An accounting head in Egypt earns about 159,400 EGP a year. That's 42% above the national average of 111,900 EGP.

Pay ranges widely from country to country and from role to role. The lowest reported salaries in Egypt sit around 83,140 EGP a year, while the very top stretches to 245,300 EGP. Everything on this page is in Egyptian pound (EGP, symbol £), which lets you compare numbers like-for-like without worrying about exchange rates.

The numbers here are pulled together from official government wage data, large independent salary surveys, and aggregated worker-reported pay. Most reported salaries include the benefits that are common in Egypt, such as housing or transport allowances, which is worth keeping in mind if you're comparing against a country where those are usually paid on top.


How much does an accounting head make in Egypt?

Average salary
159,400 EGP
13,283 EGP per month
Lowest reported
83,140 EGP
6,928 EGP per month
Highest reported
245,300 EGP
20,441 EGP per month

A typical accounting head working in Egypt brings home around 13,283 EGP a month before tax. Entry-level pay starts near 83,140 EGP, and the top of the ladder reaches roughly 245,300 EGP for the most experienced and specialised people in the role.

The wide gap between low end and top end reflects how much pay can vary inside the same job title. A junior accounting head working at a small local employer earns very different money from a senior at a multinational. Skills, employer, city and years in the seat all push the number around.


How accounting head pay ranges in Egypt

A good way to think about salary in Egypt is to look at the distribution rather than the headline average. Half of all accounting heads in Egypt earn less than 152,300 EGP a year, and the other half earn more. That middle number is the median, and it is usually more useful than the average for answering "is my pay normal here".

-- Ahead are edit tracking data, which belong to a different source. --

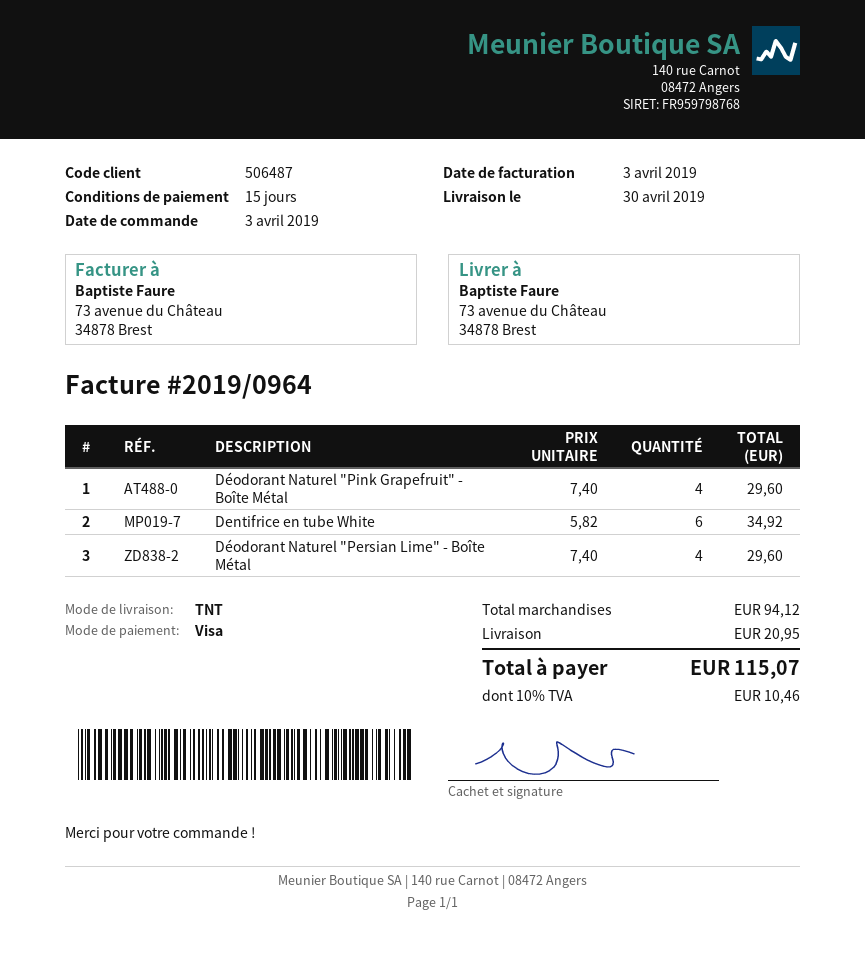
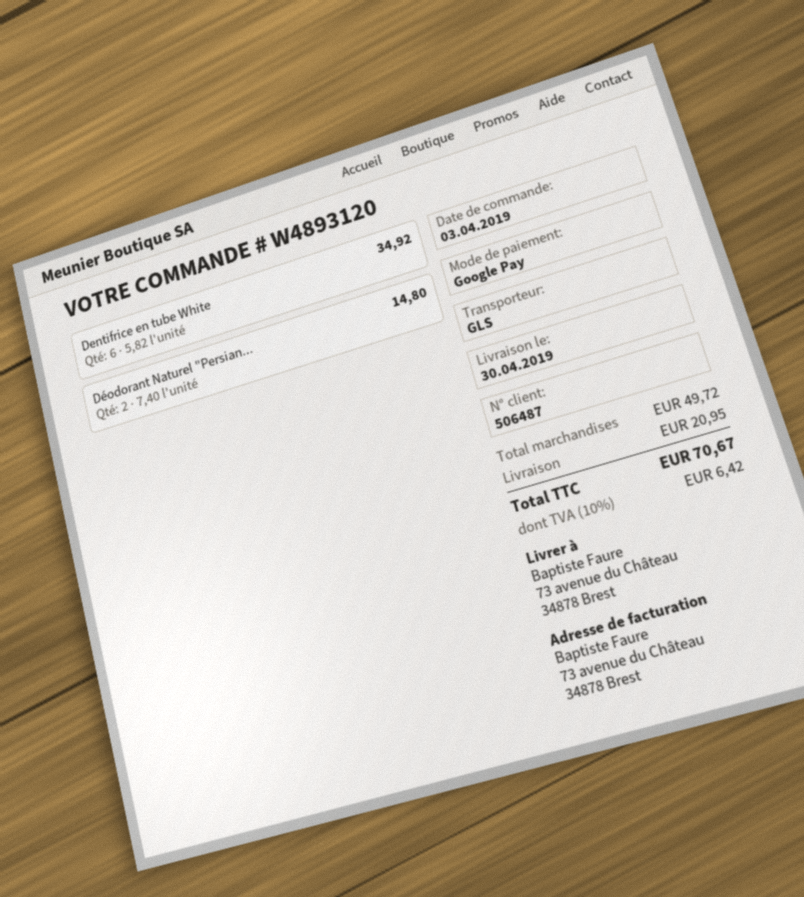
payment method: Visa -> Google Pay
shipping method: TNT -> GLS
Déodorant Naturel "Pink Grapefruit" - Boîte Métal: 4 x 7.40 = 29.60 -> none
Déodorant Naturel "Persian Lime" - Boîte Métal: 4 x 7.40 = 29.60 -> 2 x 7.40 = 14.80
subtotal: 94.12 -> 49.72
tax: 10% = 10.46 -> 10% = 6.42
total: 115.07 -> 70.67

Looking at the quartiles fills in the picture. A quarter of earners take home less than 105,440 EGP (the 25th percentile), and a quarter clear 192,000 EGP (the 75th percentile). The middle 50% of accounting heads sit somewhere inside that band, which is where the typical reader of this page probably lives.

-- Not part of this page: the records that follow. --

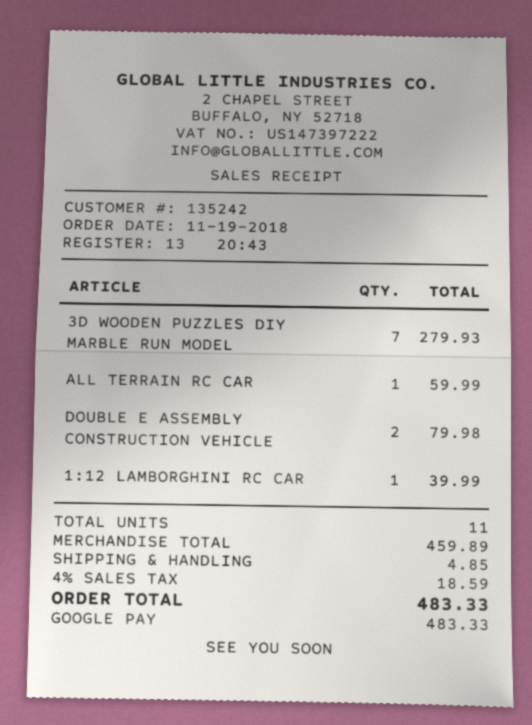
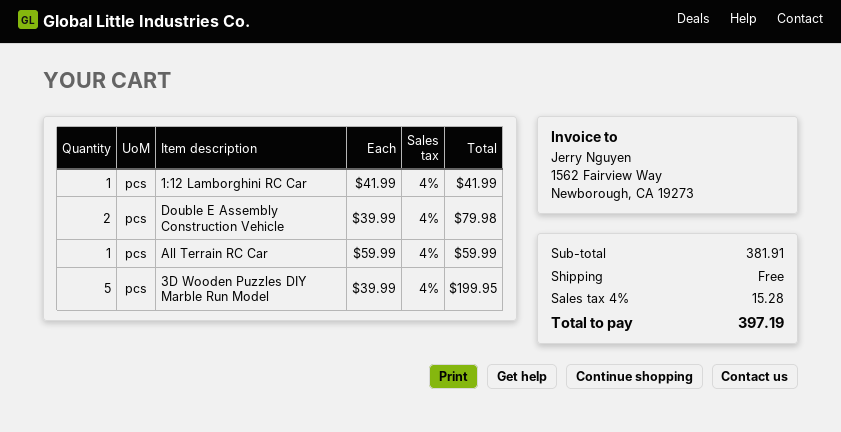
3D WOODEN PUZZLES DIY MARBLE RUN MODEL: 7 for 279.93 -> 5 for 199.95
1:12 LAMBORGHINI RC CAR: 1 for 39.99 -> 1 for 41.99
subtotal: 459.89 -> 381.91
shipping: 4.85 -> 0.00
tax: 4% = 18.59 -> 4% = 15.28
total: 483.33 -> 397.19

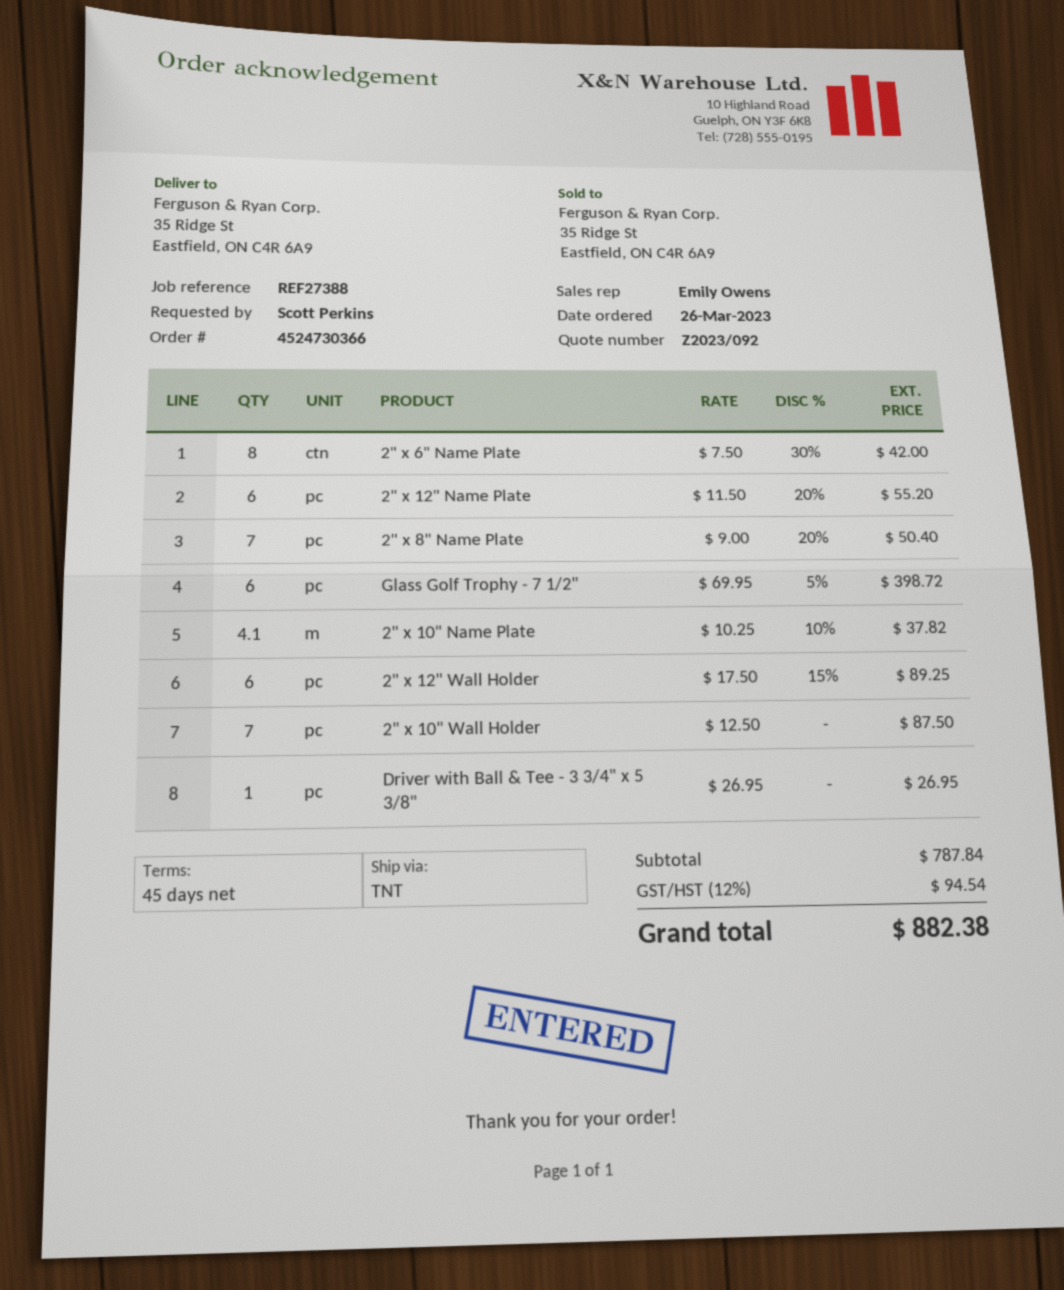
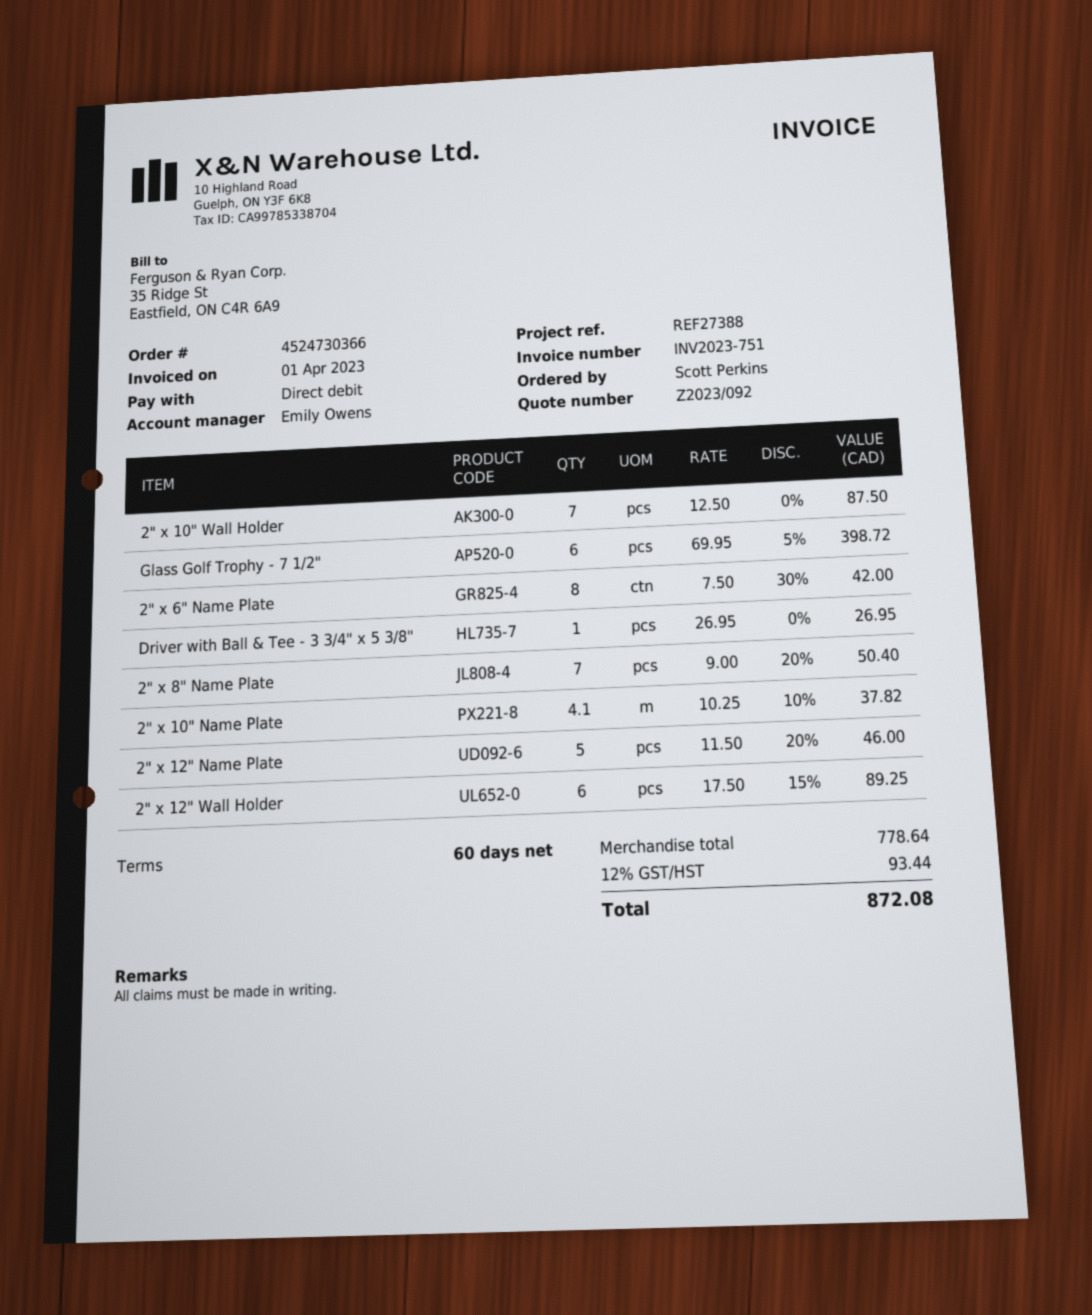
payment terms: 45 days -> 60 days
2" x 12" Name Plate: 6 x 11.50 - 20% = 55.20 -> 5 x 11.50 - 20% = 46.00
subtotal: 787.84 -> 778.64
tax: 12% = 94.54 -> 12% = 93.44
total: 882.38 -> 872.08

The very lowest reported salaries sit around 83,140 EGP. The highest stretch to 245,300 EGP, though only a small fraction of earners ever reach that level. If you are deciding whether your own offer or current pay is reasonable, work out which of those four bands you would fall into and use that as your reference point.

83,140
Low
152,300
Median
245,300
High
105,440
25th
192,000
75th
The middle 50% sit between the 25th and 75th percentile Tails are the lowest and highest reported All figures in EGP

Accounting head pay by experience in Egypt

Years of experience is the single biggest lever on pay for an accounting head in Egypt, ahead of education and almost any other single factor. The longer you have been in the role, the more your employer can trust you to handle complexity, mentor others and act independently, all of which command higher pay. The chart below shows how the typical accounting head salary changes as you move through the career ladder.

  • 0-2 Years
    93,220 EGP
  • 2-5 Years
    +35% from previous
    125,700 EGP
  • 5-10 Years
    +30% from previous
    163,800 EGP
  • 10-15 Years
    +21% from previous
    197,600 EGP
  • 15-20 Years
    +10% from previous
    216,800 EGP
  • 20+ Years
    +5% from previous
    228,000 EGP

The single largest jump on the ladder is from 0 - 2 Years to 2 - 5 Years, where pay rises by about 35%. That is the point at which a accounting head typically goes from "competent in the role" to "the person other people in the team learn from", and the market pays well for that step.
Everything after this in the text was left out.